In 1981, the Republican Party rolled out a voter-integrity effort in New Jersey that mirrors what Trump demanded in Altoona. As described in a legal ruling about the prohibition:
"The RNC allegedly created a voter challenge list by mailing sample ballots to individuals in precincts with a high percentage of racial or ethnic minority registered voters and, then, including individuals whose postcards were returned as undeliverable on a list of voters to challenge at the polls. The RNC also allegedly enlisted the help of off-duty sheriffs and police officers to intimidate voters by standing at polling places in minority precincts during voting with "National Ballot Security Task Force" armbands. Some of the officers allegedly wore firearms in a visible manner."
(Trump in Altoona: "We have to call up law enforcement. And we have to have the sheriffs and the police chiefs and everybody watching. . . . The only way they can beat it in my opinion — and I mean this 100 percent — if in certain sections of the state they cheat, okay?")
The Democrats sued, and in 1982 the two parties agreed to a system under which the Republican National Committee agreed to refrain from a number of tactics that could be used to intimidate voters. That consent decree, as it is called, has been modified a number of times, often in response to efforts to challenge the ability of Democratic voters from being able to vote, occasionally targeting black voters specifically.

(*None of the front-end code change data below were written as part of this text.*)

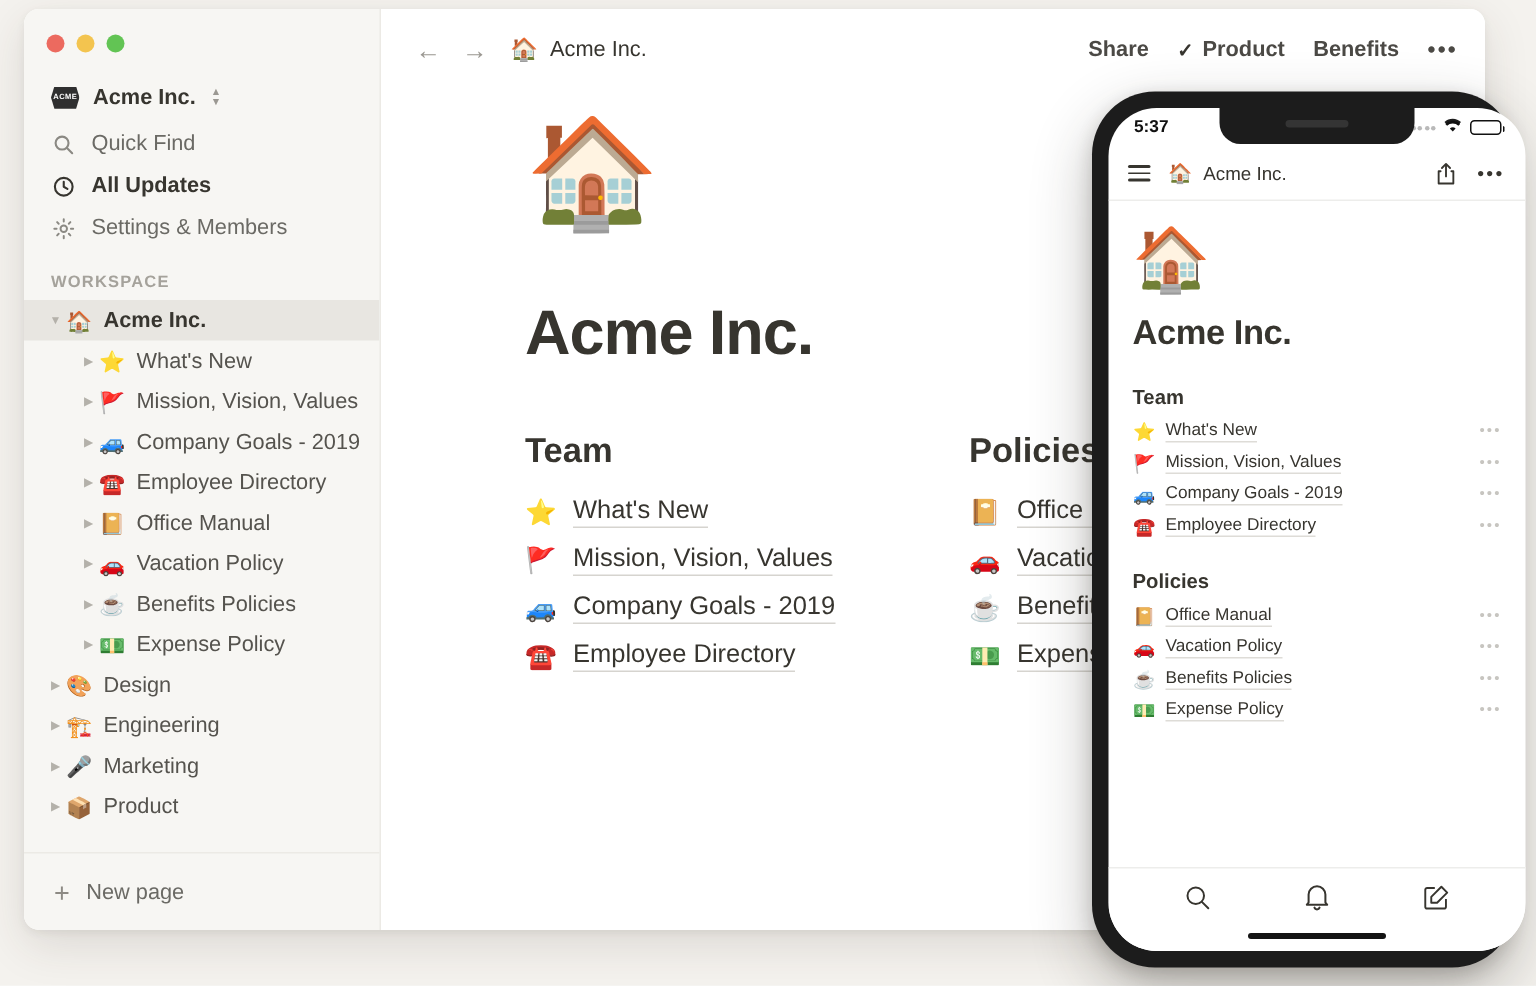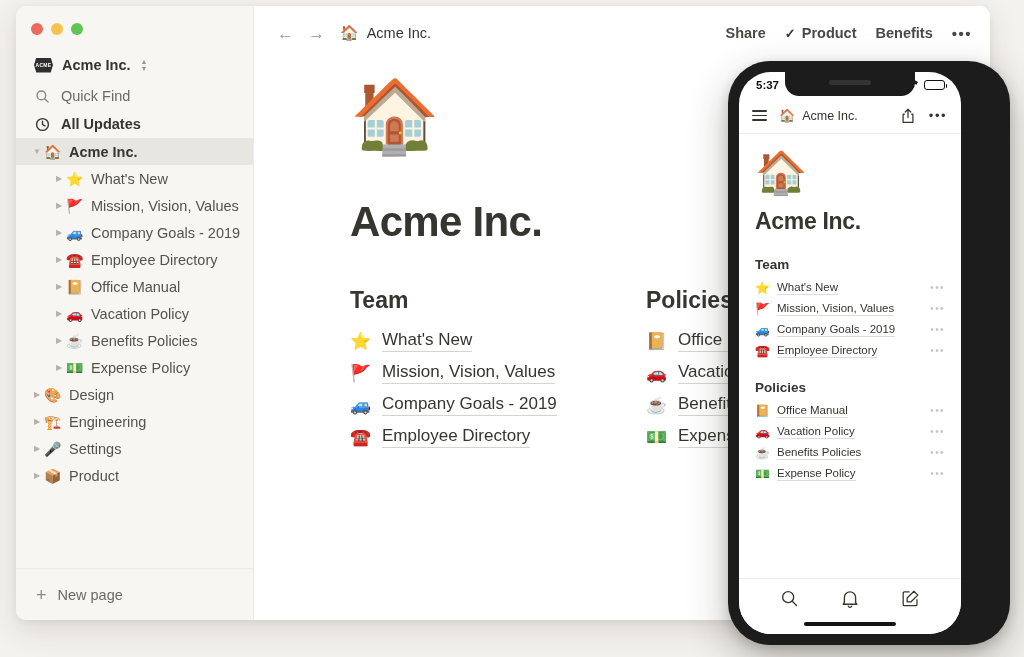--- a/index.html
+++ b/index.html
@@ -173,21 +173,21 @@
     position: absolute;
     left: 728px; top: 61px;
     width: 282px; height: 584px;
     background: #1c1c1c;
     border-radius: 42px;
     box-shadow: 0 16px 40px rgba(40,35,30,.30), 0 4px 12px rgba(40,35,30,.18);
   }
   #phone-screen {
     position: absolute;
     left: 11px; top: 11px;
-    width: 222px; height: 562px;
+    width: 278px; height: 562px;
     background: #ffffff;
     border-radius: 32px;
     overflow: hidden;
   }
   #notch {
     position: absolute; left: 50%; transform: translateX(-50%);
     top: 0; width: 130px; height: 24px;
     background: #1c1c1c;
     border-radius: 0 0 14px 14px;
     z-index: 5;
@@ -294,21 +294,31 @@
     <div class="nav-row strong">
       <span class="ico">
         <svg width="15" height="15" viewBox="0 0 16 16" fill="none" stroke="#37352f" stroke-width="1.5">
           <circle cx="8" cy="8" r="6.3"></circle>
             <polyline points="8,4.4 8,8 10.6,9.5" stroke-linecap="round" stroke-linejoin="round"></polyline>
         </svg>
       </span>
       <span>All Updates</span>
     </div>
 
-
+    <div class="nav-row">
+      <span class="ico">
+        <svg width="15" height="15" viewBox="0 0 16 16" fill="none" stroke="#8b8983" stroke-width="1.4">
+          <circle cx="8" cy="8" r="2.3"></circle>
+          <path d="M8 1.3v1.6M8 13.1v1.6M1.3 8h1.6M13.1 8h1.6M3.3 3.3l1.1 1.1M11.6 11.6l1.1 1.1M12.7 3.3l-1.1 1.1M4.4 11.6l-1.1 1.1" stroke-linecap="round"></path>
+        </svg>
+      </span>
+      <span>Settings &amp; Members</span>
+    </div>
+
+    <div class="section-label">WORKSPACE</div>
 
     <div id="tree">
         <div class="tree-row selected" style="padding-left: 14px;">
           <span class="tri">▼</span>
           <span class="tree-emoji">🏠</span>
           <span class="tree-label">Acme Inc.</span>
         </div>
         <div class="tree-row" style="padding-left: 36px;">
           <span class="tri">▶</span>
           <span class="tree-emoji">⭐</span>
@@ -355,21 +365,21 @@
           <span class="tree-label">Design</span>
         </div>
         <div class="tree-row" style="padding-left: 14px;">
           <span class="tri">▶</span>
           <span class="tree-emoji">🏗️</span>
           <span class="tree-label">Engineering</span>
         </div>
         <div class="tree-row" style="padding-left: 14px;">
           <span class="tri">▶</span>
           <span class="tree-emoji">🎤</span>
-          <span class="tree-label">Settings</span>
+          <span class="tree-label">Marketing</span>
         </div>
         <div class="tree-row" style="padding-left: 14px;">
           <span class="tri">▶</span>
           <span class="tree-emoji">📦</span>
           <span class="tree-label">Product</span>
         </div>
       </div>
 
     <div id="sidebar-footer">
       <span class="plus">+</span>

In his blog post, Hasen points specifically to the fifth prohibition in the decree, Part E, which keeps the party from "undertaking any ballot security activities in polling places or election districts where the racial or ethnic composition of such districts is a factor in the decision to conduct, or the actual conduct of, such activities there and where a purpose or significant effect of such activities is to deter qualified voters from voting." Trump's pointed reference to how voters in "certain sections of the state" were likely to cheat was almost certainly a reference to a debunked claim that the vote was rigged in predominantly black parts of Philadelphia.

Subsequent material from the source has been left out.